_Exercise brief_
Repeat every entry exactly. Leave nothing out.

Data extract Block Start

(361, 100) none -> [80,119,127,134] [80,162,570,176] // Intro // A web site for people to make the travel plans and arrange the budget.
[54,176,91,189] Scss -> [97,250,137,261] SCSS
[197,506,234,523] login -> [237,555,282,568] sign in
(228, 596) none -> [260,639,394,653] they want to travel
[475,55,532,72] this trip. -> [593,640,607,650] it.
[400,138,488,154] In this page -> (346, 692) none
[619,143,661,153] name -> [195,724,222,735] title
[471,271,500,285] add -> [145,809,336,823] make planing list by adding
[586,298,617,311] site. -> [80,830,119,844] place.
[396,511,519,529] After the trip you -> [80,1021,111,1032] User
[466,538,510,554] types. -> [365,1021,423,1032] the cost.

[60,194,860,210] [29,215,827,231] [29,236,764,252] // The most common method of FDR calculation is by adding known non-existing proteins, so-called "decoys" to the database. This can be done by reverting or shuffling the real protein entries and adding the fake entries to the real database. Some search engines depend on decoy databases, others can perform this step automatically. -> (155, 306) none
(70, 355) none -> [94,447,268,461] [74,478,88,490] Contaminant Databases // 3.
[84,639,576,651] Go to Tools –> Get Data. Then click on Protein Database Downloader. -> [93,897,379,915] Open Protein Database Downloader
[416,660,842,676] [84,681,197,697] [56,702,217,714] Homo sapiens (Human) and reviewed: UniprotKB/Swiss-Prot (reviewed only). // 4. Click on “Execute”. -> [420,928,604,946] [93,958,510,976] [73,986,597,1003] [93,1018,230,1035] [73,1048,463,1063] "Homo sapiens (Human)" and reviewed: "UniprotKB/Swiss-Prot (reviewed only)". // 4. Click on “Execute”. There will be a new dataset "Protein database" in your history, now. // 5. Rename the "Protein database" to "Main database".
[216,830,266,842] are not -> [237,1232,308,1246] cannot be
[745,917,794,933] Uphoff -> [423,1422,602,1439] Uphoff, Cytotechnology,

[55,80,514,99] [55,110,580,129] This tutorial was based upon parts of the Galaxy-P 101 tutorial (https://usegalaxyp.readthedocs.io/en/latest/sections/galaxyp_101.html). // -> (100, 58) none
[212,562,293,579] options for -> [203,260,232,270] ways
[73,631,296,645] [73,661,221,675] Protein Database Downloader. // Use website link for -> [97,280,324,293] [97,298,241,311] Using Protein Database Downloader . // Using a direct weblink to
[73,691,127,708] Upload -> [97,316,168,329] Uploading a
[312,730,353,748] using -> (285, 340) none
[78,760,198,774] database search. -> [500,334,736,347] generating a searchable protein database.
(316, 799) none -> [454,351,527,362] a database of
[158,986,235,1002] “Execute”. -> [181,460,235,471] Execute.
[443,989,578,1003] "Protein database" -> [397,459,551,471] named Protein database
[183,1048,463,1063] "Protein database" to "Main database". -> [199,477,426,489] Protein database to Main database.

Data extract Block End

_Exercise result_
(361, 100) none -> [80,119,127,134] [80,162,570,176] // Intro // A web site for people to make the travel plans and arrange the budget.
[54,176,91,189] Scss -> [97,250,137,261] SCSS
[197,506,234,523] login -> [237,555,282,568] sign in
(228, 596) none -> [260,639,394,653] they want to travel
[475,55,532,72] this trip. -> [593,640,607,650] it.
[400,138,488,154] In this page -> (346, 692) none
[619,143,661,153] name -> [195,724,222,735] title
[471,271,500,285] add -> [145,809,336,823] make planing list by adding
[586,298,617,311] site. -> [80,830,119,844] place.
[396,511,519,529] After the trip you -> [80,1021,111,1032] User
[466,538,510,554] types. -> [365,1021,423,1032] the cost.

[60,194,860,210] [29,215,827,231] [29,236,764,252] // The most common method of FDR calculation is by adding known non-existing proteins, so-called "decoys" to the database. This can be done by reverting or shuffling the real protein entries and adding the fake entries to the real database. Some search engines depend on decoy databases, others can perform this step automatically. -> (155, 306) none
(70, 355) none -> [94,447,268,461] [74,478,88,490] Contaminant Databases // 3.
[84,639,576,651] Go to Tools –> Get Data. Then click on Protein Database Downloader. -> [93,897,379,915] Open Protein Database Downloader
[416,660,842,676] [84,681,197,697] [56,702,217,714] Homo sapiens (Human) and reviewed: UniprotKB/Swiss-Prot (reviewed only). // 4. Click on “Execute”. -> [420,928,604,946] [93,958,510,976] [73,986,597,1003] [93,1018,230,1035] [73,1048,463,1063] "Homo sapiens (Human)" and reviewed: "UniprotKB/Swiss-Prot (reviewed only)". // 4. Click on “Execute”. There will be a new dataset "Protein database" in your history, now. // 5. Rename the "Protein database" to "Main database".
[216,830,266,842] are not -> [237,1232,308,1246] cannot be
[745,917,794,933] Uphoff -> [423,1422,602,1439] Uphoff, Cytotechnology,

[55,80,514,99] [55,110,580,129] This tutorial was based upon parts of the Galaxy-P 101 tutorial (https://usegalaxyp.readthedocs.io/en/latest/sections/galaxyp_101.html). // -> (100, 58) none
[212,562,293,579] options for -> [203,260,232,270] ways
[73,631,296,645] [73,661,221,675] Protein Database Downloader. // Use website link for -> [97,280,324,293] [97,298,241,311] Using Protein Database Downloader . // Using a direct weblink to
[73,691,127,708] Upload -> [97,316,168,329] Uploading a
[312,730,353,748] using -> (285, 340) none
[78,760,198,774] database search. -> [500,334,736,347] generating a searchable protein database.
(316, 799) none -> [454,351,527,362] a database of
[158,986,235,1002] “Execute”. -> [181,460,235,471] Execute.
[443,989,578,1003] "Protein database" -> [397,459,551,471] named Protein database
[183,1048,463,1063] "Protein database" to "Main database". -> [199,477,426,489] Protein database to Main database.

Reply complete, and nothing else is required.